The data =
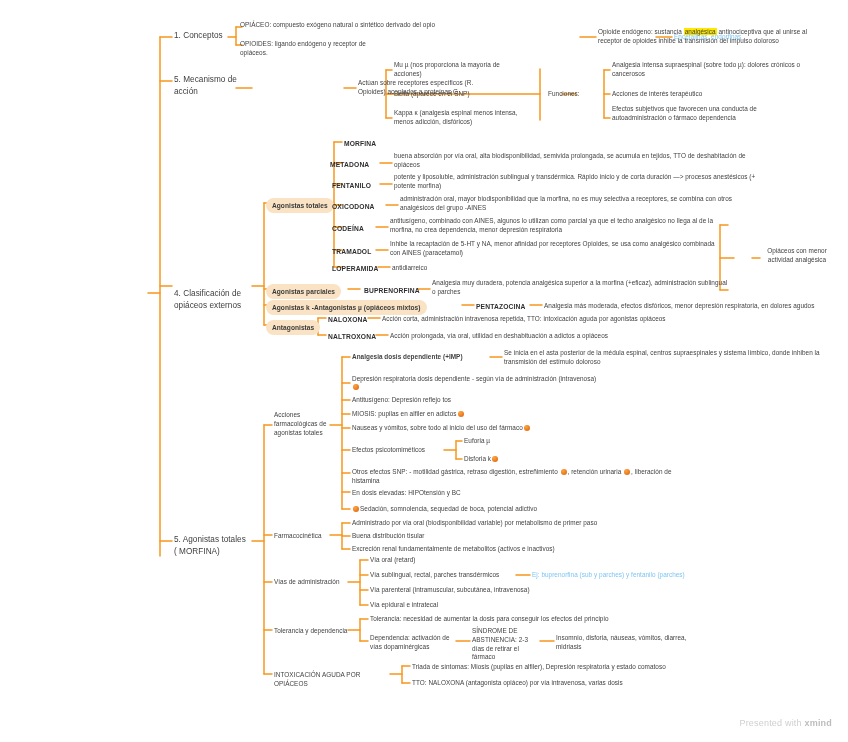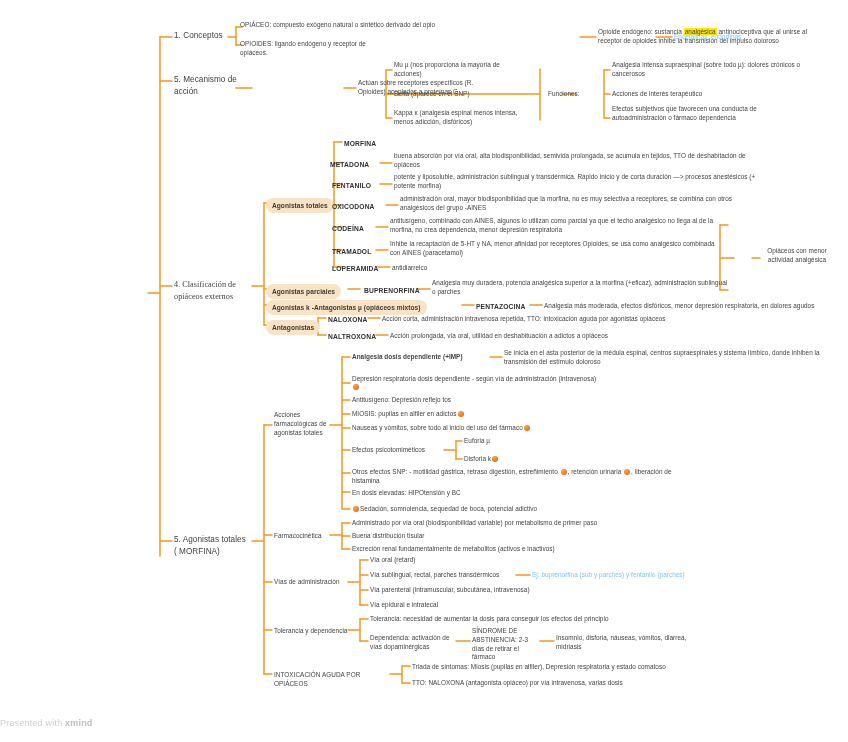"4. Clasificación de opiáceos externos" div.node { font-family: Liberation Serif, serif -> none; top: 279px -> 288px }
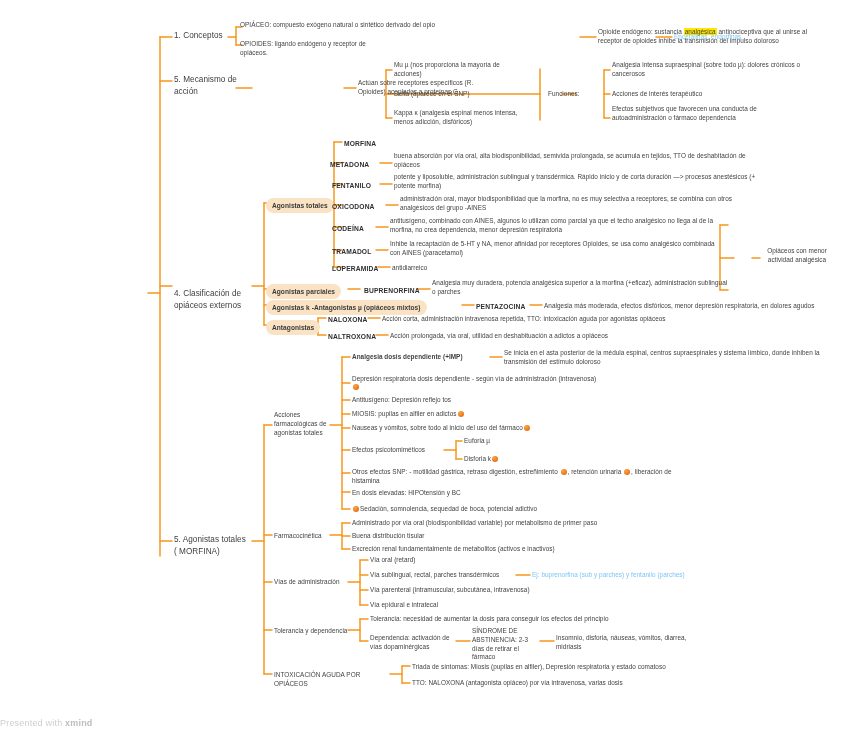"Presented with xmind" .footer { right: 4px -> 16px; text-align: left -> right }
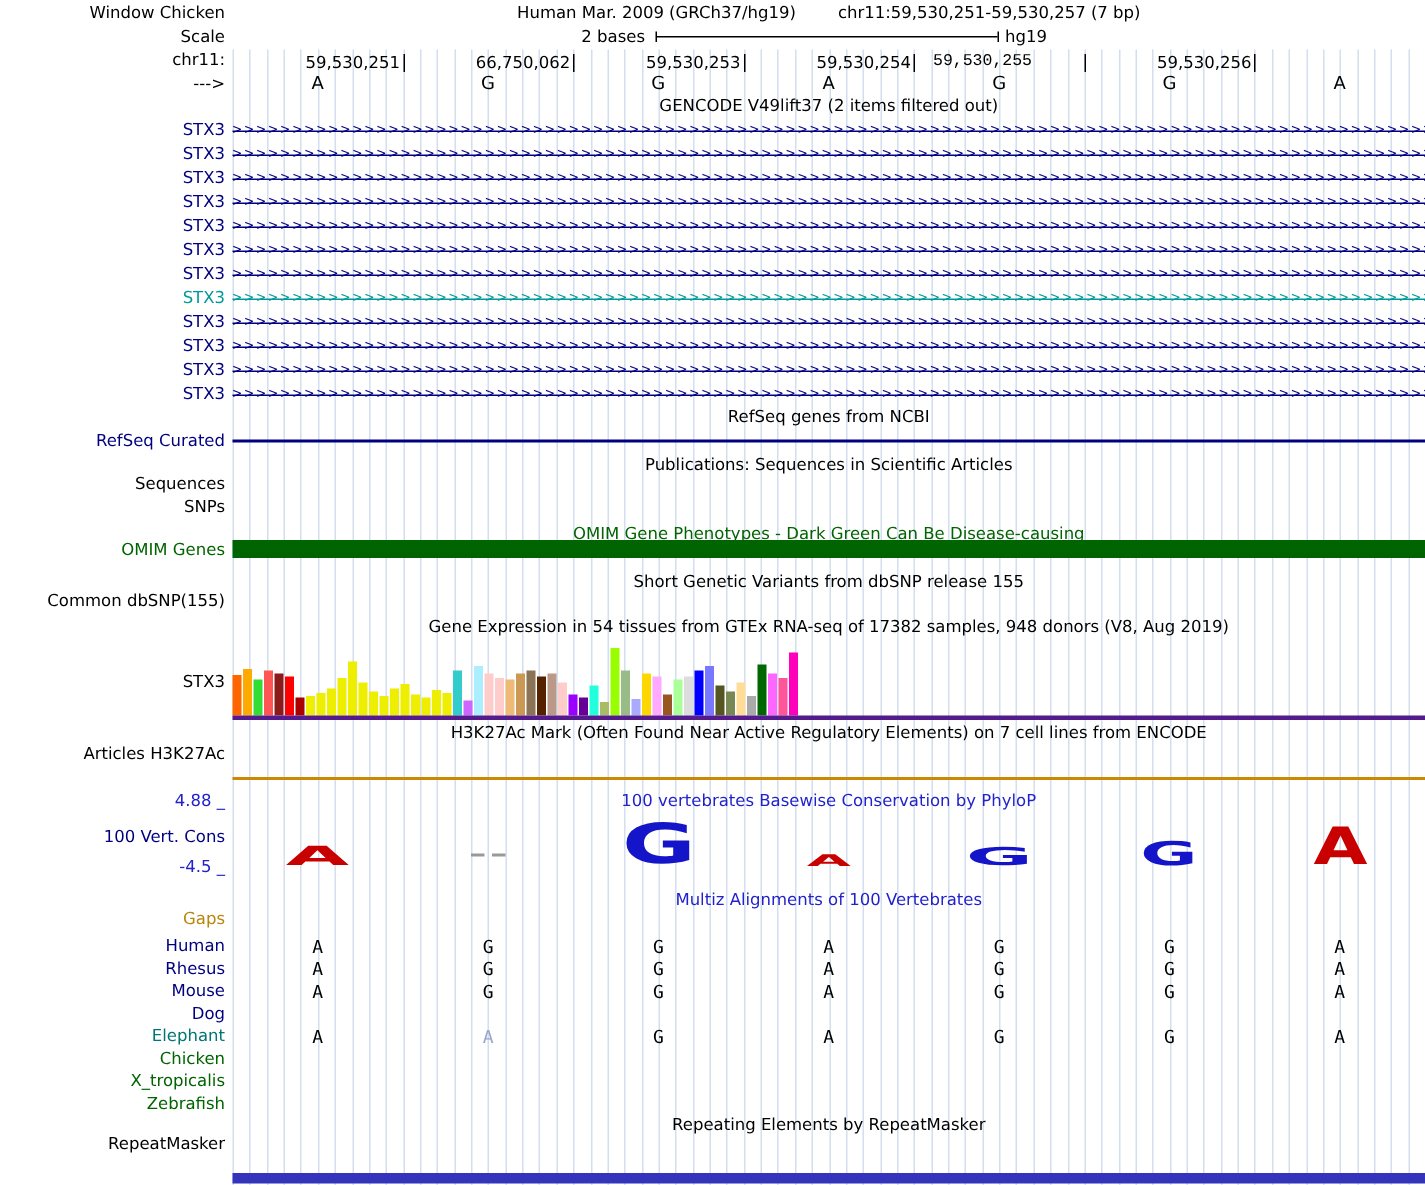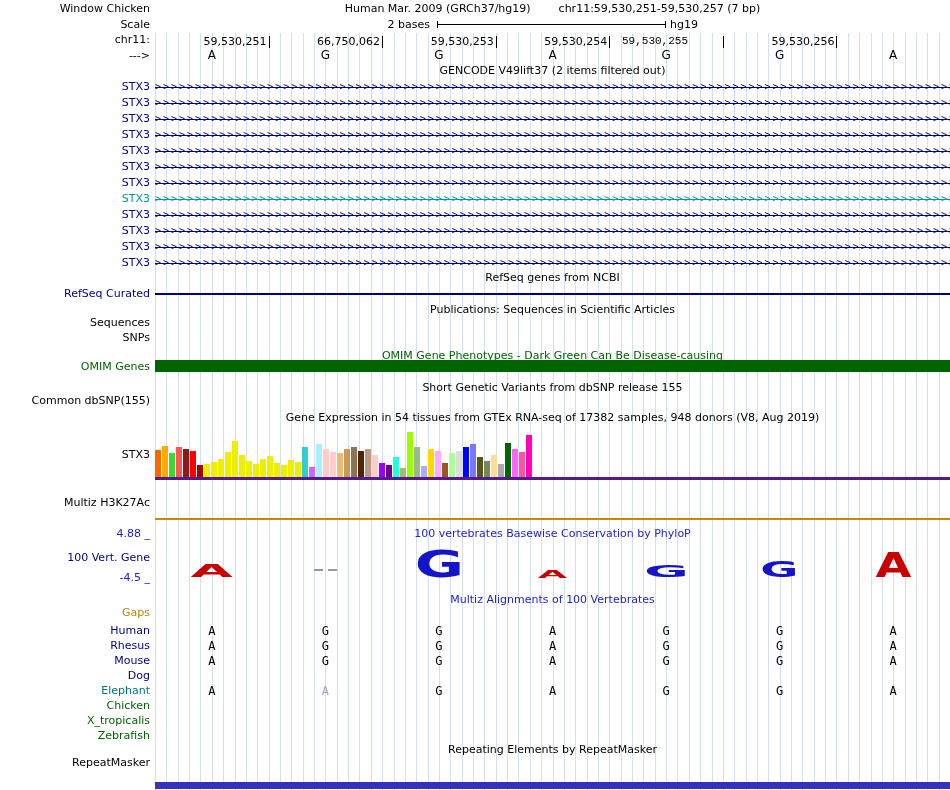"H3K27Ac Mark (Often Found Near" div.ctitle { html: none -> <div>H3K27Ac Mark (Often Found Near Active Regulatory Elements) on 7 cell lines from ENCODE</div> }
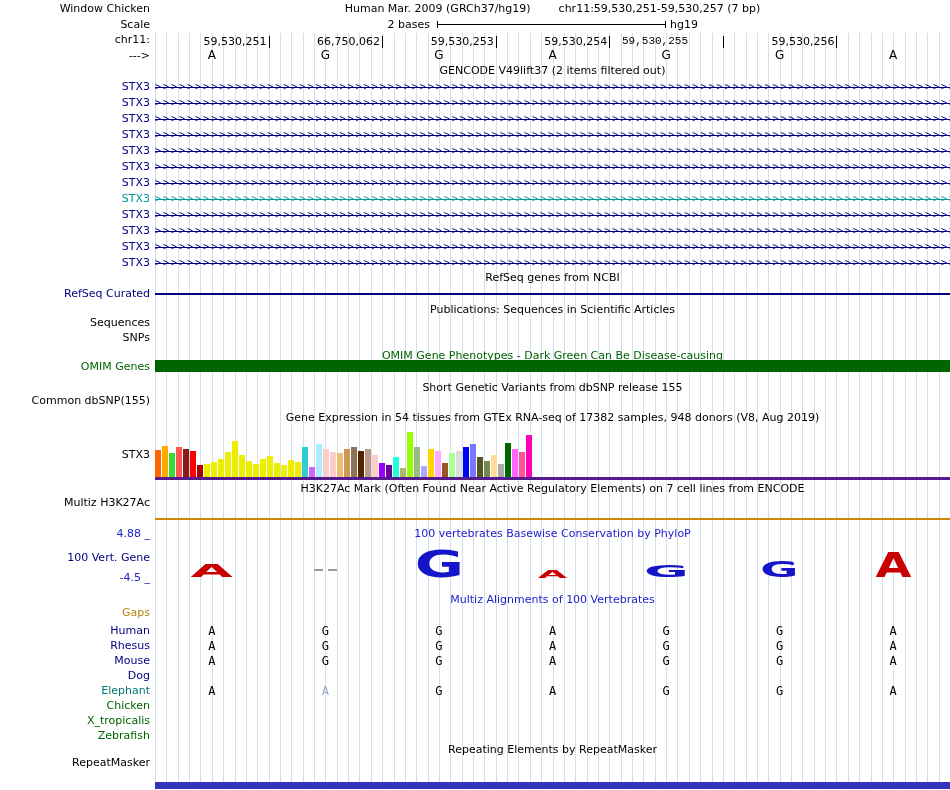"Multiz H3K27Ac" div.llabel { text: Multiz -> Articles }
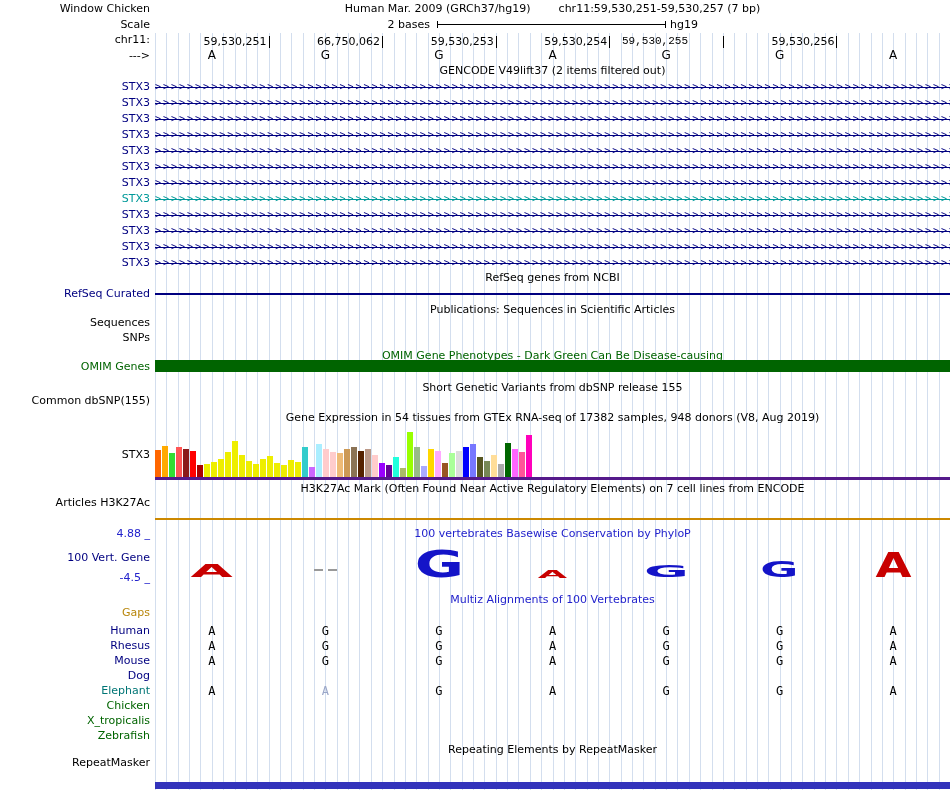"100 Vert. Gene" div.llabel { text: Gene -> Cons }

Activity =
Set every record down verbatim. No pictures belong in the copy.

Output below =
"4. Clasificación de opiáceos externos" div.node { font-family: Liberation Serif, serif -> none; top: 279px -> 288px }
"Presented with xmind" .footer { right: 4px -> 16px; text-align: left -> right }
"H3K27Ac Mark (Often Found Near" div.ctitle { html: none -> <div>H3K27Ac Mark (Often Found Near Active Regulatory Elements) on 7 cell lines from ENCODE</div> }
"Multiz H3K27Ac" div.llabel { text: Multiz -> Articles }
"100 Vert. Gene" div.llabel { text: Gene -> Cons }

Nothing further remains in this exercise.